# Exercise description:
Please give the listing again in full, leaving out its images.

# Material to process:

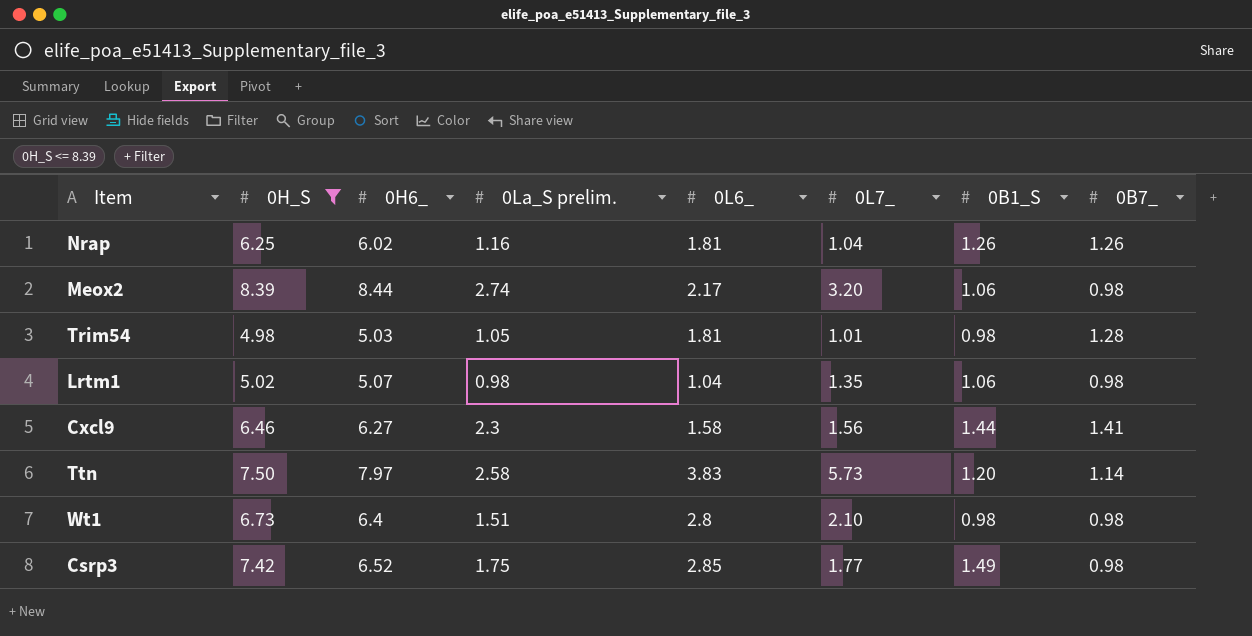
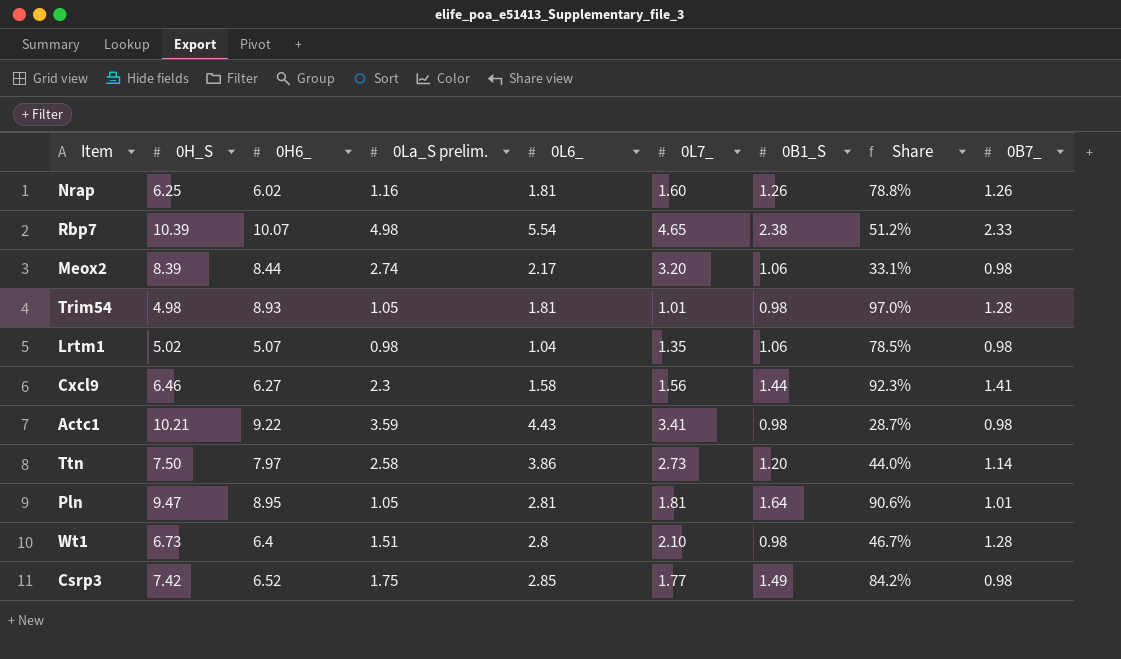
filter: 0H_S <= 8.39 -> none
column Share | formula: none -> [0B1_S] / [0L7_]
Nrap | 0L7_: 1.04 -> 1.60
Trim54 | 0H6_: 5.03 -> 8.93
Ttn | 0L6_: 3.83 -> 3.86
Ttn | 0L7_: 5.73 -> 2.73
Wt1 | 0B7_: 0.98 -> 1.28

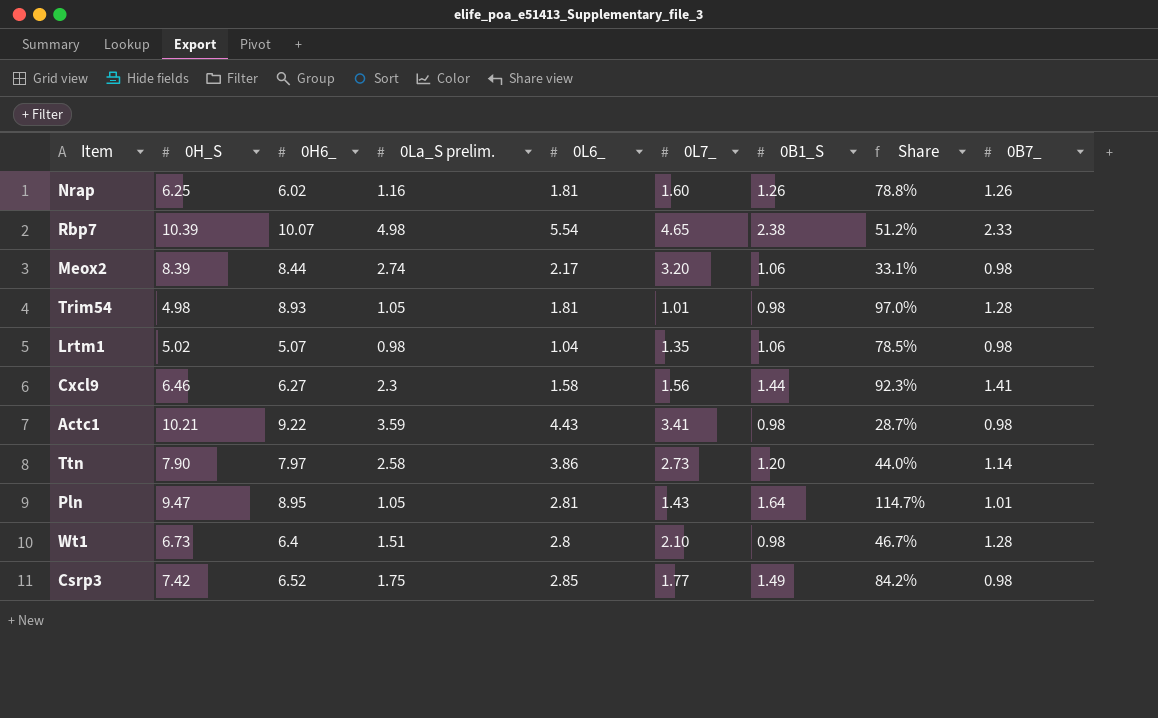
Ttn | 0H_S: 7.50 -> 7.90
Pln | 0L7_: 1.81 -> 1.43
Pln | Share: 90.6% -> 114.7%

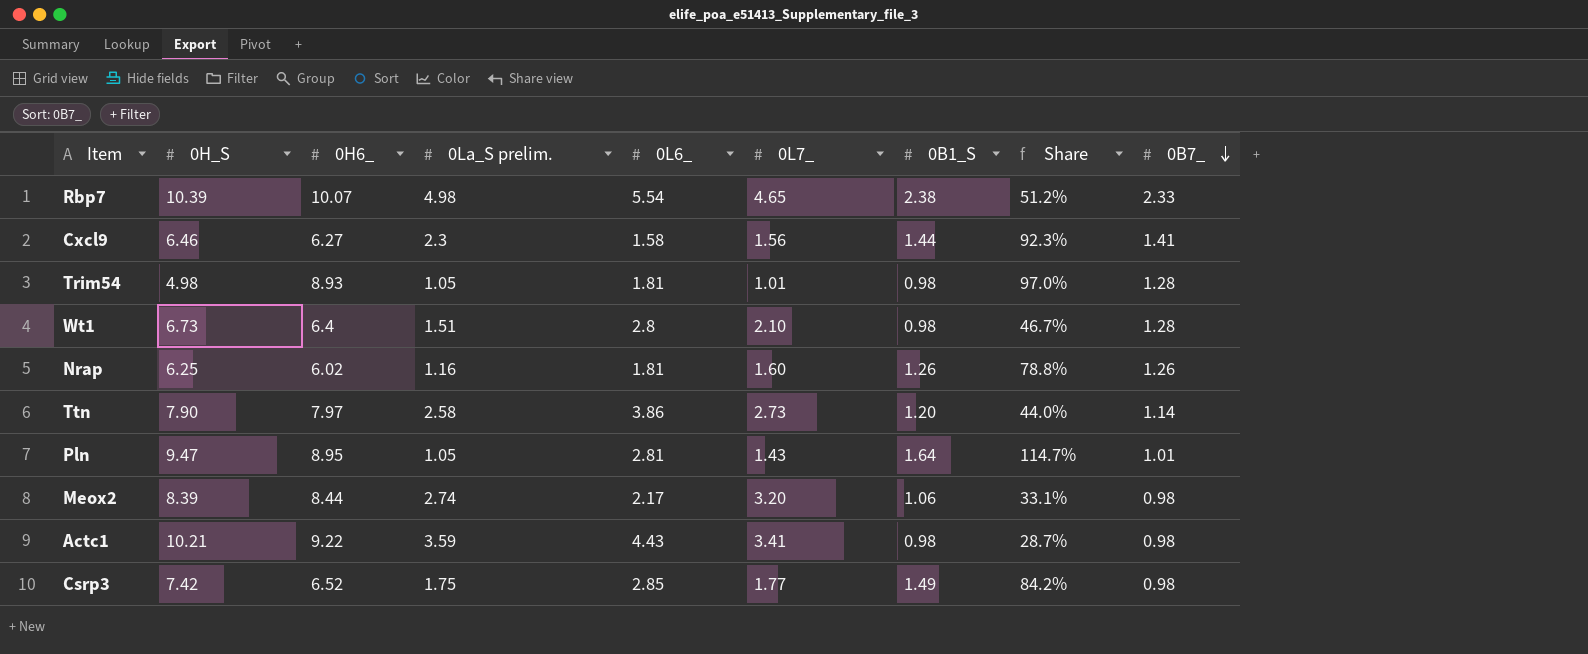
row order: none -> 0B7_ descending
row Lrtm1: 5.02 | 5.07 | 0.98 | 1.04 | 1.35 | 1.06 | 78.5% | 0.98 -> none

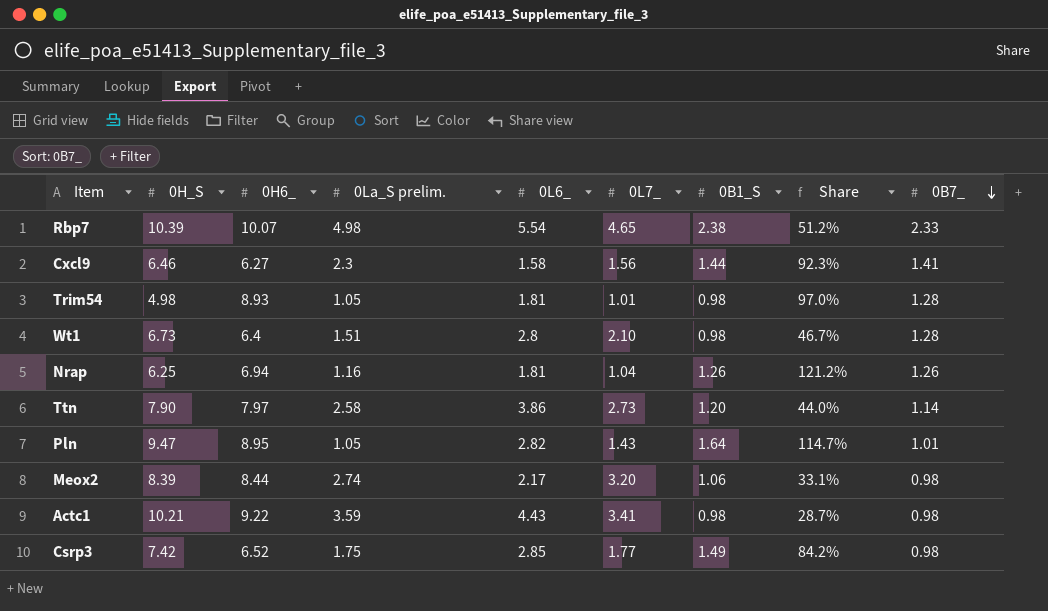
Nrap | 0H6_: 6.02 -> 6.94
Nrap | 0L7_: 1.60 -> 1.04
Nrap | Share: 78.8% -> 121.2%
Pln | 0L6_: 2.81 -> 2.82

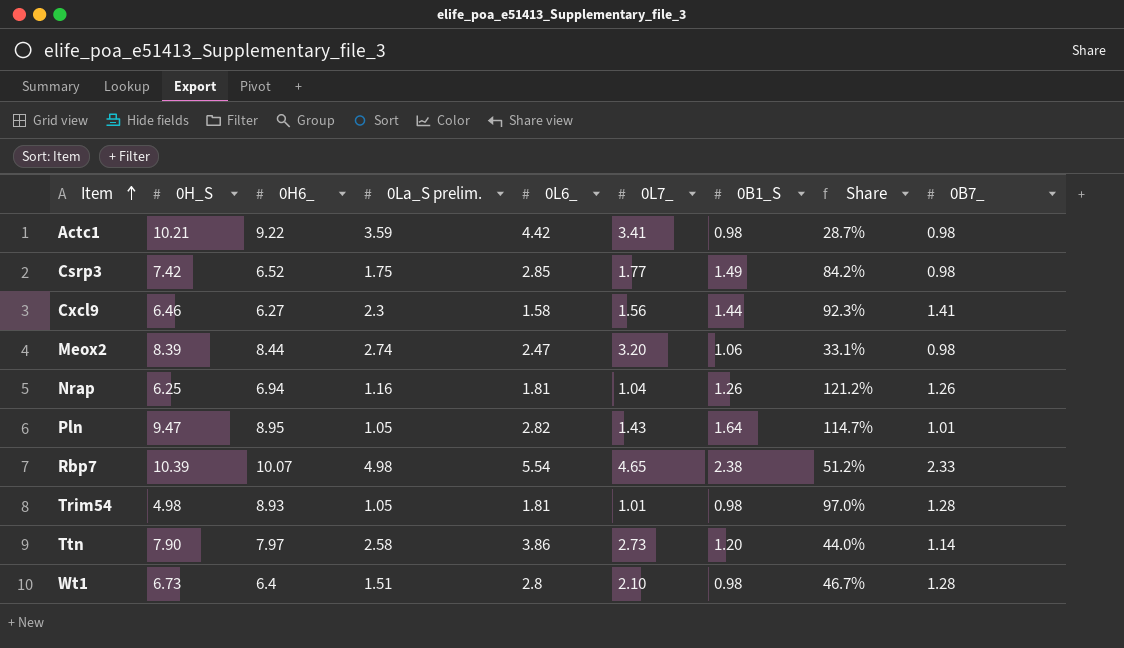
row order: 0B7_ descending -> Item ascending
Actc1 | 0L6_: 4.43 -> 4.42
Meox2 | 0L6_: 2.17 -> 2.47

# Answer space:
filter: 0H_S <= 8.39 -> none
column Share | formula: none -> [0B1_S] / [0L7_]
Nrap | 0L7_: 1.04 -> 1.60
Trim54 | 0H6_: 5.03 -> 8.93
Ttn | 0L6_: 3.83 -> 3.86
Ttn | 0L7_: 5.73 -> 2.73
Wt1 | 0B7_: 0.98 -> 1.28

Ttn | 0H_S: 7.50 -> 7.90
Pln | 0L7_: 1.81 -> 1.43
Pln | Share: 90.6% -> 114.7%

row order: none -> 0B7_ descending
row Lrtm1: 5.02 | 5.07 | 0.98 | 1.04 | 1.35 | 1.06 | 78.5% | 0.98 -> none

Nrap | 0H6_: 6.02 -> 6.94
Nrap | 0L7_: 1.60 -> 1.04
Nrap | Share: 78.8% -> 121.2%
Pln | 0L6_: 2.81 -> 2.82

row order: 0B7_ descending -> Item ascending
Actc1 | 0L6_: 4.43 -> 4.42
Meox2 | 0L6_: 2.17 -> 2.47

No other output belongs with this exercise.